I think you uncover a large aspect of this issue (and the idea of copyright altogether).  Once you release something to the public, you have agreed to share the mindshare of that creation with the audience.  This gets to the heart of the human condition.  We have a shared mind with aspects that are private.  All of our creations are dependent on a broader sociological context, and nobody is truly independent.  We are conduits for our social existence.  In the modern context, we roughly have three constituencies within the context of any fictional contrivance.  We have the editor who has to usher a work into a context that succeeds at the specific goals of the publishing organization, which includes economic assets and goals.  Then you have the storytellers themselves, who might also be the creators of the character, or just a steward.  The final group is obviously the fans or the audience. 

The interaction among these  groups was much easier, obviously, in ancient history or in hunting and gathering societies.  Any individual would come upon a work of mythology, and fix it according to there understanding of the story.  Stories themselves take a life of their own over generations, being told orally, one generation to the next.  The audience and the creator overlaps, and all own a product after it is created.  We don't really have that luxury in a modern society.  We have all but either standardized a piece to be immutable, or assigned the retelling and extension to a professional class.

This breaks down though. Editors can not care about the integrity of a work.  Owner/Creators are often their own worst enemy, because editors most often intervene on the behalf of the audience.  Unchecked, works just go off the rail.  Audiences, are hard to measure, and understanding the audience is a broad discussion of its own.  But clearly a work like Star Trek would just not exist today if ownership of the program hadn't been al but taken over by the fans.

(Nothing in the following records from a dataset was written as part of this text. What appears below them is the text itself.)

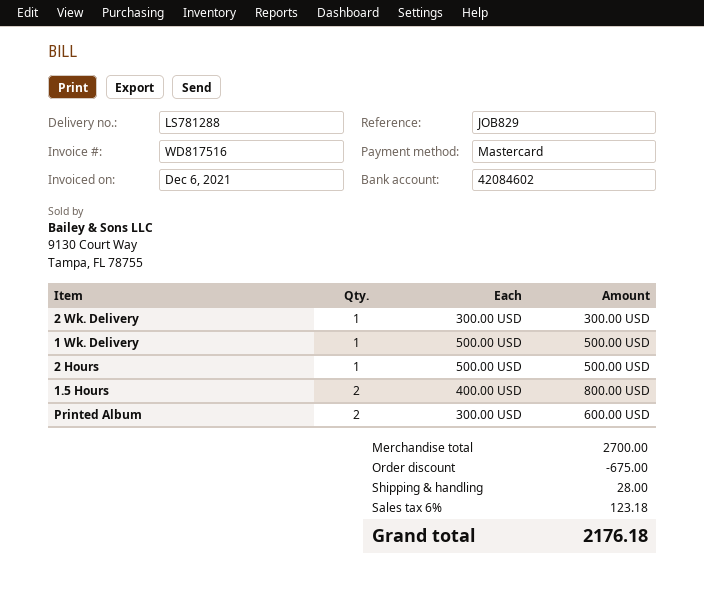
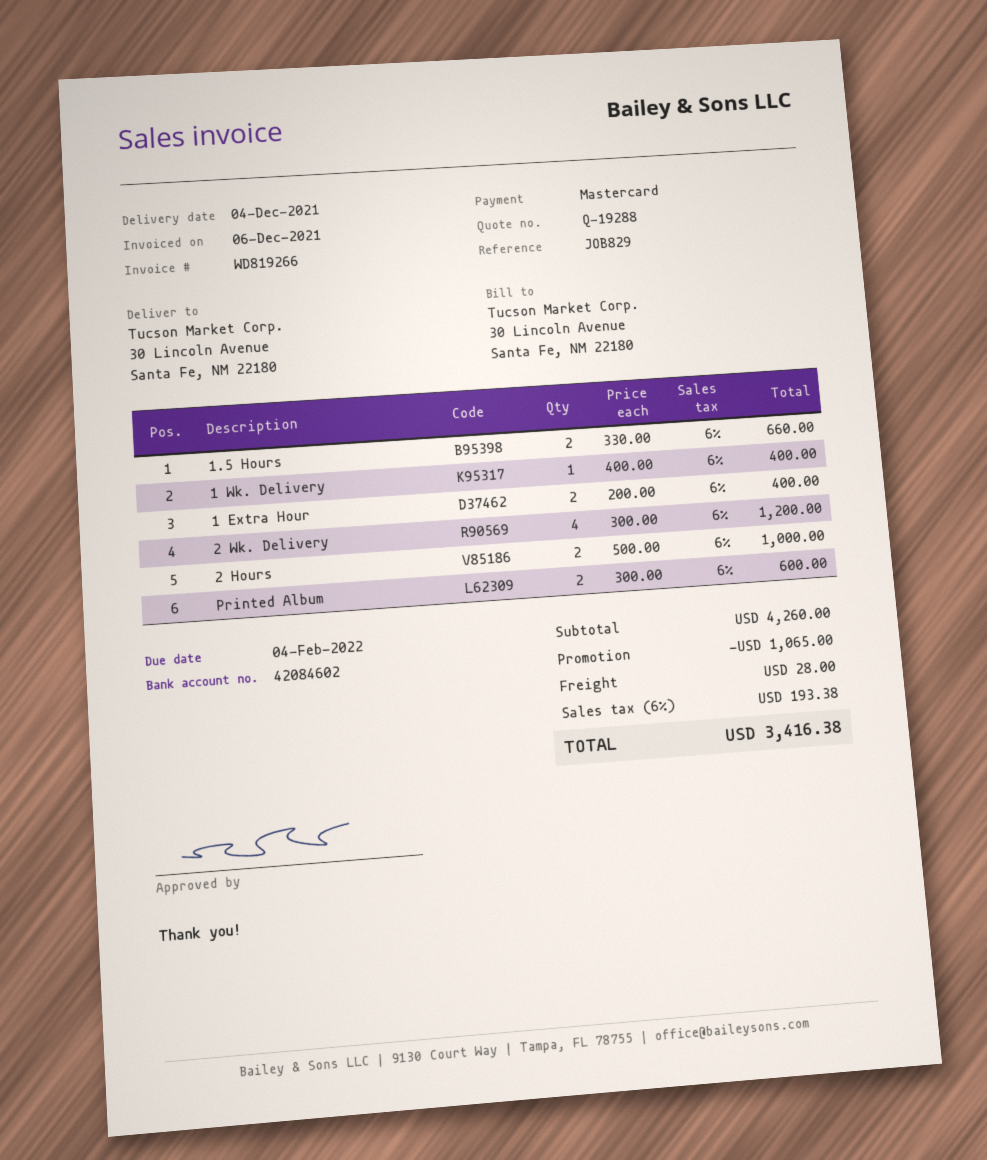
invoice number: WD817516 -> WD819266
2 Wk. Delivery: 1 x 300.00 = 300.00 -> 4 x 300.00 = 1200.00
1 Wk. Delivery: 1 x 500.00 = 500.00 -> 1 x 400.00 = 400.00
2 Hours: 1 x 500.00 = 500.00 -> 2 x 500.00 = 1000.00
1.5 Hours: 2 x 400.00 = 800.00 -> 2 x 330.00 = 660.00
1 Extra Hour: none -> 2 x 200.00 = 400.00
subtotal: 2700.00 -> 4260.00
discount: 675.00 -> 1065.00
tax: 6% = 123.18 -> 6% = 193.38
total: 2176.18 -> 3416.38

> And even lone authors in full control of their legacy have often managed to hurt the way their stories and characters are percevied, without any help from corporations. Robert Jordan arguably lost control of his plot and writing, focusing far more on the minutiae of worldbuilding and crafting puzzles in the latter stages of _Wheel of Time_ (though here it might be fan contacts that helped put him on the wrong path). Heinlein and Asimov both made ill-advised returns to their old books and settings.
> 
> The problem here is that this is all a set of immense grey zones that now is made absolute due to the way publishing works in our times. But what might be the issue is probably the idea that fanon and canon are two different things. Rather, a canon is a fanon that has been set aside and made special by forces extrinsic to the creative endeavour.


Yes - and for my money, cannon has become a noose to storytelling.

----------


## kjn

There are two other factors that are huge here, and arguably more important than copyright.

The first is mass production and distribution. Ever since the printing press was invented, our methods for spreading stories have become more effective and cheaper. This means that great, effective, or popular storytellers can reach larger and larger audiences. For a long time, this was tied with greater and greater infrastructure needs to achieve that distribution. This was arguably the commercial basis for our modern copyright.

The second factor, and relatively modern, is the democratisation of distribution. That puts on back towards the pre-printing-press situation, where everyone could be a storyteller for a hundred people, but nowadays a person with a phone can reach millions over the entire world to with their stories.

I'd argue that this second factor pushes back the control that big commercial conglomerations can keep over "their" characters and worlds. It might not impact film and tv that much (due to the resources and effort to make even a single film), but the rise of fanfic and webcomics both challenge other areas of the entertainment industry from different directions.

----------


## the illustrious mr. kenway

I usually see the creator of the character/story as the actual owner unless they sold the rights etc. I don't buy the whole fans as owners concept because they tend to play a more passive/reactive role in the creative process than a real contributor.

----------


## mrbrklyn

> I usually see the creator of the character/story as the actual owner unless they sold the rights etc. I don't buy the whole fans as owners concept because they tend to play a more passive/reactive role in the creative process than a real contributor.


I don't believe so and historically this is not supported.  First of all, everything that was created is dirivitive of something else that was created.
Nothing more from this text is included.